Está suspensa
a norma da Ordem dos Advogados do Brasil que estendeu a quarentena
imposta a juízes aposentados que voltam a advogar a todos os seus
colegas de escritório. Liminar concedida nesta sexta-feira (20/9) pelo
juiz Francisco Neves da Cunha, da 22ª Vara Federal do Distrito Federal,
suspende a eficácia da Ementa 18/2013/COP. O documento proibiu todos os
profissionais de bancas que empregam ex-juízes de advogarem, pelo
período de três anos a partir da aposentadoria, na jurisdição em que ele
atuava.
É a segunda liminar contra a norma concedida pela Justiça Federal nesta semana. No dia 16, juiz federal em São Paulo também foi contrário
à ampliação da quarentena, afirmando que a medida faz “lembrar os atos
de força do regime de exceção que a OAB, noutros tempos, tão arduamente
combatia”. As duas decisões foram obtidas pelo escritório Kuntz
Sociedade de Advogados.
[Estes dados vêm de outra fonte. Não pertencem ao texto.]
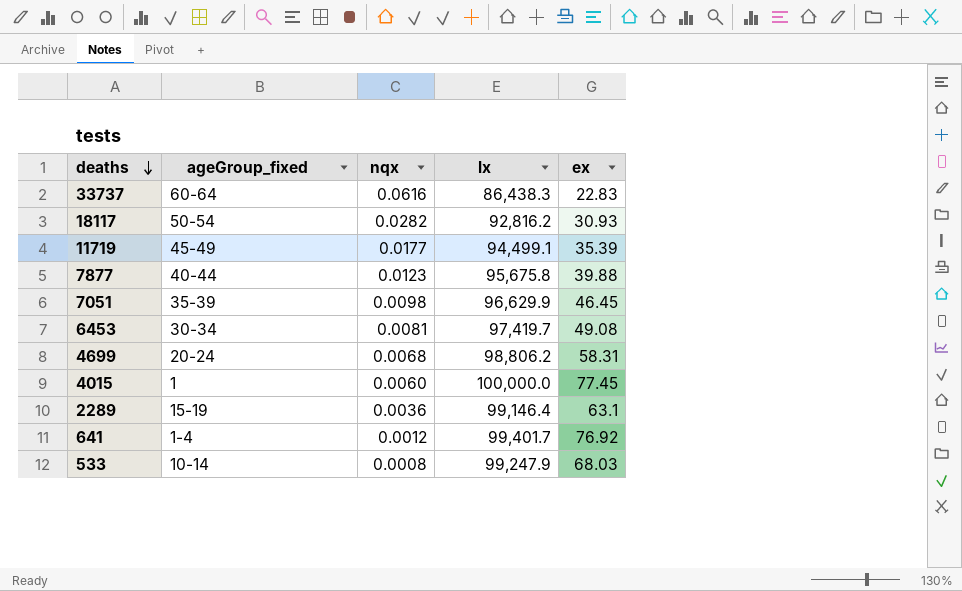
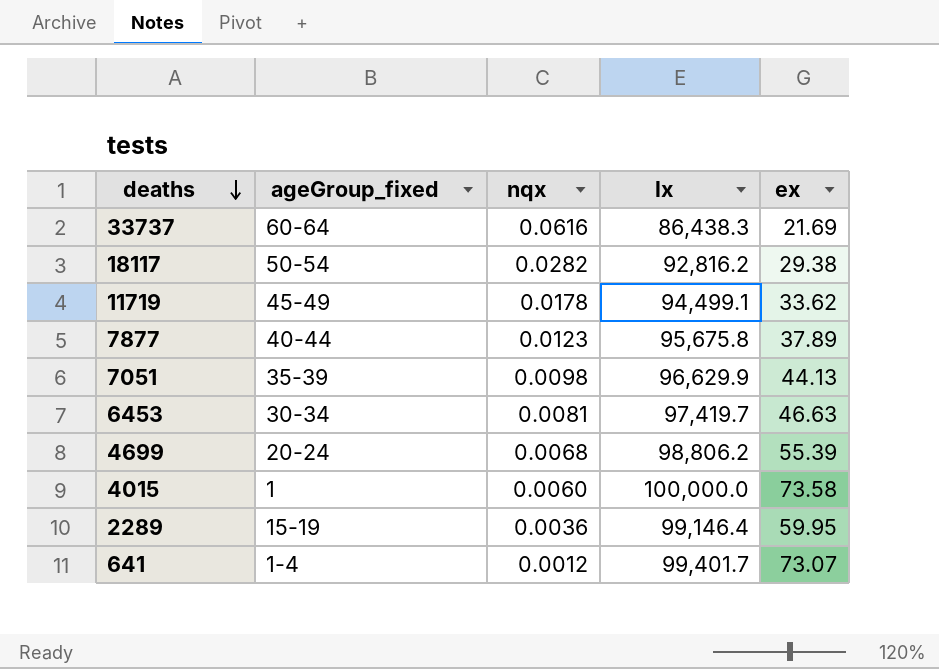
row 533: 10-14 | 0.0008 | 99,247.9 | 68.03 -> none
33737 | ex: 22.83 -> 21.69
18117 | ex: 30.93 -> 29.38
11719 | nqx: 0.0177 -> 0.0178
11719 | ex: 35.39 -> 33.62
7877 | ex: 39.88 -> 37.89
7051 | ex: 46.45 -> 44.13
6453 | ex: 49.08 -> 46.63
4699 | ex: 58.31 -> 55.39
4015 | ex: 77.45 -> 73.58
2289 | ex: 63.1 -> 59.95
641 | ex: 76.92 -> 73.07

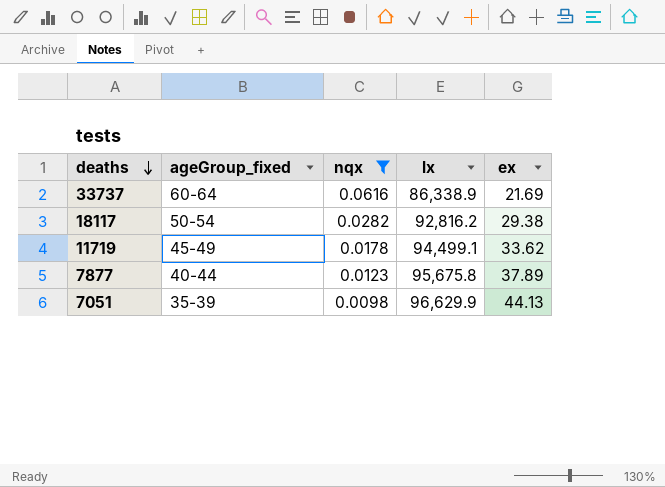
filter: none -> nqx >= 0.0098
33737 | lx: 86,438.3 -> 86,338.9

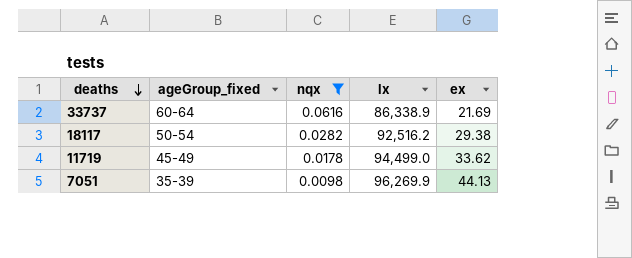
row 7877: 40-44 | 0.0123 | 95,675.8 | 37.89 -> none
18117 | lx: 92,816.2 -> 92,516.2
11719 | lx: 94,499.1 -> 94,499.0
7051 | lx: 96,629.9 -> 96,269.9

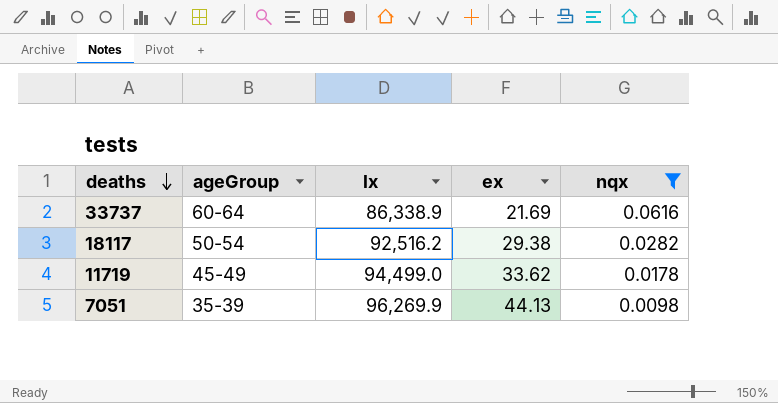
column name: ageGroup_fixed -> ageGroup
column nqx | position: 3 -> 5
Fundada há um ano e meio, a banca se preparava
para receber o juiz aposentado Luiz Christiano Gomes dos Reis Kuntz, que
deixou a magistratura há cinco meses. Ele é pai de Eduardo Kuntz,
fundador da banca.
Na decisão mais recente, que suspende a norma, o
juiz Francisco Neves da Cunha disse que a vedação constitucional “não
pode desbordar da pessoa do magistrado” e, ao fazer isso, a OAB afrontou
o princípio da razoabilidade.
Outro problema apontado na norma da
OAB é ter ampliado o impedimento para toda a jurisdição em que o
aposentado atuou. Assim, um ex-ministro do Superior Tribunal de Justiça,
por exemplo, não ficaria impedido de atuar no STJ, mas em todo o Brasil
— o que valeria ainda para todos os seus colegas de escritório. A
vedação no inciso V do parágrafo 95 da Constituição, porém, é clara e
mostra que a “vedação se circunscreve ao juízo ou tribunal em que antes
teve atuação o magistrado. Não se trata, portanto, de vedar o exercício
da advocatura em âmbito territorial”.